Welcome to Healthy Dudley. This is the new public health website.

Secondhand smoke

About secondhand smoke

The NHS has lots of information on secondhand smoke

Like a lot of people, you may think that other people’s tobacco smoke is simply a bit unpleasant. But it is much worse than that. Secondhand smoke is harmful to health.

Secondhand smoke comes from the tip of a cigarette and the smoke that is breathed back out by the smoker. Wherever people smoke, there is secondhand smoke in the air although you might not notice it because it is almost invisible and odourless.

Even if you open a window, secondhand smoke will still be present in a room after two and a half hours! Even if you can’t see or smell any smoke, it’s probably still there. Smoking in a car is even worse because all of the smoke is concentrated into a small space.

People that breathe secondhand smoke are at risk of the same diseases as smokers, including cancer and heart disease, because secondhand smoke contains 4,000 toxic chemicals.

It is estimated that secondhand smoke causes thousands of deaths each year.

Secondhand smoke and children

Young people are particularly vulnerable to secondhand smoke because their bodies are still developing. They can get breathing problems, middle ear infections and asthma attacks. And they are more likely to have to go to hospital in their first year of life.

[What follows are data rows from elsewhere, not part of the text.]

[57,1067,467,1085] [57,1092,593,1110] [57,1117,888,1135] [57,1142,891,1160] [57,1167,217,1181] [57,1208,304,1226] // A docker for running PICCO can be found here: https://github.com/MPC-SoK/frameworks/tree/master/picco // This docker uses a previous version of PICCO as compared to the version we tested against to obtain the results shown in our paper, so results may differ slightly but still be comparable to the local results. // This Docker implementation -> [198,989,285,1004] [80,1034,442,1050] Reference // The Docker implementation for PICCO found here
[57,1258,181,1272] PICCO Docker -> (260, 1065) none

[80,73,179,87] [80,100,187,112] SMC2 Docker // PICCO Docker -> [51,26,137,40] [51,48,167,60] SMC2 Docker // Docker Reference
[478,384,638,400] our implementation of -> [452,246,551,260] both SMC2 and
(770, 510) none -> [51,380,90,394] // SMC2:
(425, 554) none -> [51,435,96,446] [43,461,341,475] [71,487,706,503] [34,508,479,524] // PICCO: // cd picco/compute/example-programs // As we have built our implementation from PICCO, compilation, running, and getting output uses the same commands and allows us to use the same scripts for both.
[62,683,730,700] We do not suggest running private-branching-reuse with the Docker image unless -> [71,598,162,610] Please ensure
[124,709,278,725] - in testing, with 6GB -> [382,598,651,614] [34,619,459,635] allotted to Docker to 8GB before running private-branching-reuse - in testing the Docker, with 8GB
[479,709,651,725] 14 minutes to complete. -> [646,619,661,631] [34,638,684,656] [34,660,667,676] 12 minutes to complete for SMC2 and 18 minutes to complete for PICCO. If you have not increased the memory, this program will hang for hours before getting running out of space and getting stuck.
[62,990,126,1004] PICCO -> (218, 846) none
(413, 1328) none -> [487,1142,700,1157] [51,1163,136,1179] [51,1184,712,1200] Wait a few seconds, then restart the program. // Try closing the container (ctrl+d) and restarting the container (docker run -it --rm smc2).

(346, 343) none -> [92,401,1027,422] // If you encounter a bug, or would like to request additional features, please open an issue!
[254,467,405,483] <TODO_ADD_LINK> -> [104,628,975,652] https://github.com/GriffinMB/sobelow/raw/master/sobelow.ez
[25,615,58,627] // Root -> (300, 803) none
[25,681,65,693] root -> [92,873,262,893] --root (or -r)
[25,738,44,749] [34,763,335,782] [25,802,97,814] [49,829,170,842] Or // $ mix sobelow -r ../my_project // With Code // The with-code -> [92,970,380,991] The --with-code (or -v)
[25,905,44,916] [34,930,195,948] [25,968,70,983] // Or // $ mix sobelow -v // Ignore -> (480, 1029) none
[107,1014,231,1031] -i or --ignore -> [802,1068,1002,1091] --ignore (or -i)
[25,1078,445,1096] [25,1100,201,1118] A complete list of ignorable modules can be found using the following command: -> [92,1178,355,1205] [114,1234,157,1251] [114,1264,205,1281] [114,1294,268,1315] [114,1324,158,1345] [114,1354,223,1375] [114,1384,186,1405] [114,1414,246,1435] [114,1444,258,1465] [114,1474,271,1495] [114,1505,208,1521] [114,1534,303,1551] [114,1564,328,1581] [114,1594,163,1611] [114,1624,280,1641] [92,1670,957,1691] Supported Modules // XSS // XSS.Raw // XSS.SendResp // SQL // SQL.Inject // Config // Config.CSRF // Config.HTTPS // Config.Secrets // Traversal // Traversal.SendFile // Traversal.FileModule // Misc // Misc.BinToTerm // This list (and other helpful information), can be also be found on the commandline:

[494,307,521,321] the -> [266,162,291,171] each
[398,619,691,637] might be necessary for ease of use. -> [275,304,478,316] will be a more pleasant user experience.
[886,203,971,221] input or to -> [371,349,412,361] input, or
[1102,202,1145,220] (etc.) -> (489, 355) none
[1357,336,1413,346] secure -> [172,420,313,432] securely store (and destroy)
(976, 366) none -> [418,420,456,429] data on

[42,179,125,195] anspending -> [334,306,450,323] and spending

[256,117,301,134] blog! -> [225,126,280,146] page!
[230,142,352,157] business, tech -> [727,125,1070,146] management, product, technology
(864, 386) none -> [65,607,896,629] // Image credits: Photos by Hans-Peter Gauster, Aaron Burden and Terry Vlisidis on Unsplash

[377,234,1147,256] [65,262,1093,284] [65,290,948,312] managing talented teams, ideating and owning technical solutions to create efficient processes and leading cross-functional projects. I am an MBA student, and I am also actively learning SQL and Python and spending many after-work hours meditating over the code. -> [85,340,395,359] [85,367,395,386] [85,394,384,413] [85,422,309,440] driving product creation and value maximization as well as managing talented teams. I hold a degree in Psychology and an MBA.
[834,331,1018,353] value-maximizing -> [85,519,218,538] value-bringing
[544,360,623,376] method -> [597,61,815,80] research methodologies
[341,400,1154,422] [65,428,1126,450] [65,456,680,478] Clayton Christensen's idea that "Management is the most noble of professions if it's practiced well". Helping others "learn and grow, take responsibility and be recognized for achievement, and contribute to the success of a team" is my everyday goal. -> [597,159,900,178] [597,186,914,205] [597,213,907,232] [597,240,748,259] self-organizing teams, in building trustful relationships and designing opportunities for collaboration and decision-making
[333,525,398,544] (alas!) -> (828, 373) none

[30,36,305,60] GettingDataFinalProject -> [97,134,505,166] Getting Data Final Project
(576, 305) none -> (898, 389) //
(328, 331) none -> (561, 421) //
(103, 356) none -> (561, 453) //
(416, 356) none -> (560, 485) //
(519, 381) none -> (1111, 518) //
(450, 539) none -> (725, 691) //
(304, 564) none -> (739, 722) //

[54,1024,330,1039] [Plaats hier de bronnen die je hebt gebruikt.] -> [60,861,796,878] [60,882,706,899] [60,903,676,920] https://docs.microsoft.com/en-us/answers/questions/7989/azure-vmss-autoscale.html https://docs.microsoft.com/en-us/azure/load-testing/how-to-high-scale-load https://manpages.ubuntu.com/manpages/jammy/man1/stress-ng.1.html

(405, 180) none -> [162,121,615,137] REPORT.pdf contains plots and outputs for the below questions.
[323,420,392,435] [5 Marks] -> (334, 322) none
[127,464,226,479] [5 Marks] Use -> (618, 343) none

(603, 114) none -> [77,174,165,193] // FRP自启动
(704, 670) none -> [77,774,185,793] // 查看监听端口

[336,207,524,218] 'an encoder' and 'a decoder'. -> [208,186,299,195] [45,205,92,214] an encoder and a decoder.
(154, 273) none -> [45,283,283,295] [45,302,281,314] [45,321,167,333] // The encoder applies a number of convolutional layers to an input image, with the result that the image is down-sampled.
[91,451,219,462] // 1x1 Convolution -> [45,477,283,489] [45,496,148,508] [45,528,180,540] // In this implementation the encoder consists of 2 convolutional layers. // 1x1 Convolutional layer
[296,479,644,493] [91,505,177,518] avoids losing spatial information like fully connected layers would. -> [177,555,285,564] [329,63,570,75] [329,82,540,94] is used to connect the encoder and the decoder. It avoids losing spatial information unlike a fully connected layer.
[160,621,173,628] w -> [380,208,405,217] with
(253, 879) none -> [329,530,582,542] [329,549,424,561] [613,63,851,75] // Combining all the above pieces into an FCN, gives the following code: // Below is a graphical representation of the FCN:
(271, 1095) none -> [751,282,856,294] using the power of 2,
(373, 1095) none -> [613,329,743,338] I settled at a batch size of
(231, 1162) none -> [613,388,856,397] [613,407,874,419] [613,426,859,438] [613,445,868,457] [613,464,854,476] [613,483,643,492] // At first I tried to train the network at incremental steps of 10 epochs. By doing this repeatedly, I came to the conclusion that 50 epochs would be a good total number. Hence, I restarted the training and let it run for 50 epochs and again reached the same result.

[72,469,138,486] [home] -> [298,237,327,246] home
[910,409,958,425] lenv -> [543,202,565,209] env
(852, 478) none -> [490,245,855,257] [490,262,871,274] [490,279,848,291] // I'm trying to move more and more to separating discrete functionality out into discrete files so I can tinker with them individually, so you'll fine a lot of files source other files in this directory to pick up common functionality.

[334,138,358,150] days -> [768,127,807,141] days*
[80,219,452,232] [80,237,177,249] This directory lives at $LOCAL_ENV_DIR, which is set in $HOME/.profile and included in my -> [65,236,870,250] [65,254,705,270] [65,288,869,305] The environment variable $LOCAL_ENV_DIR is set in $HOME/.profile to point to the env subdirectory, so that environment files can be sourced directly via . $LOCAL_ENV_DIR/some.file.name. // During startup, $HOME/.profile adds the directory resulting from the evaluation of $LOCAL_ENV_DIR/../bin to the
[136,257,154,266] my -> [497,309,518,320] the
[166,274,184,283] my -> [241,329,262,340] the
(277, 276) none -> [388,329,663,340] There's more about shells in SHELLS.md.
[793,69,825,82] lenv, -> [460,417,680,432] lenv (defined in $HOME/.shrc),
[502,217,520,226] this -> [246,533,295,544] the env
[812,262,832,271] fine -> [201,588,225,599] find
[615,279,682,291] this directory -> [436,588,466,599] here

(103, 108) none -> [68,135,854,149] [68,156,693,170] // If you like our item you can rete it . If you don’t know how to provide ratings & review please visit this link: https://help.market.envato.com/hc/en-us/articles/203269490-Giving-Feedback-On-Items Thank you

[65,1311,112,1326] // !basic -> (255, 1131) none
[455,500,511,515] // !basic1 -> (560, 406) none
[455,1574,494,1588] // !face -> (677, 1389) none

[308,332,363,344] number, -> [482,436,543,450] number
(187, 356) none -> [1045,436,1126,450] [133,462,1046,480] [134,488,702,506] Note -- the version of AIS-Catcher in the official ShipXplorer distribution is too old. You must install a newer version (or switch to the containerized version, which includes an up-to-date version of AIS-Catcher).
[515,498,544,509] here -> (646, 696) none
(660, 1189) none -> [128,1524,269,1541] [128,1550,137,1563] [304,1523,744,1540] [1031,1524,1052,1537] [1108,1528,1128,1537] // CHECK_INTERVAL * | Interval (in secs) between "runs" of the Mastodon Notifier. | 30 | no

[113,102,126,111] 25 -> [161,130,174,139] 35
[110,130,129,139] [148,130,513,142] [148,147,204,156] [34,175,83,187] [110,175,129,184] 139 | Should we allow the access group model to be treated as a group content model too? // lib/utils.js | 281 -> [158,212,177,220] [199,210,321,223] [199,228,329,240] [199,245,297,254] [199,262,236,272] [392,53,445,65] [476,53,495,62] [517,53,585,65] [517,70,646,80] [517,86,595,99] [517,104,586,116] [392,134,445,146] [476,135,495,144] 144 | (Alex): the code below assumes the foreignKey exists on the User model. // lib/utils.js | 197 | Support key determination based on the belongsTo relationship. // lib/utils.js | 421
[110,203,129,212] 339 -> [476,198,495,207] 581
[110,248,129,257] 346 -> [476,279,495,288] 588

Pregnant women exposed to secondhand smoke can pass on the harmful chemicals to their babies.

Tips for keeping your home and car smokefree

  • Make smoking an outdoor activity
  • Let your family and friends know that your house is smokefree
  • Get rid of any ashtrays
  • Never smoke in any room that your child uses
  • Never smoke in the car, even with the window open – for every cigarette you smoke in the car, your child will inhale up to half of the chemicals in that cigarette
  • When making short journeys try to smoke before or after you reach your destination
  • On longer journeys plan your route and make comfort stops

Secondhand smoke and pets

Secondhand smoke affects pets too. Pets, just like humans, can be affected by secondhand smoke.

And your pets don’t just suffer the ill-effects of inhaling secondhand smoke. Particle matter within secondhand smoke also settles on their fur and is ingested by them during grooming.

Prolonged exposure to secondhand smoke will eventually take its toll on pets, who may go on to suffer the pain and distress of chronic breathing difficulties or cancer.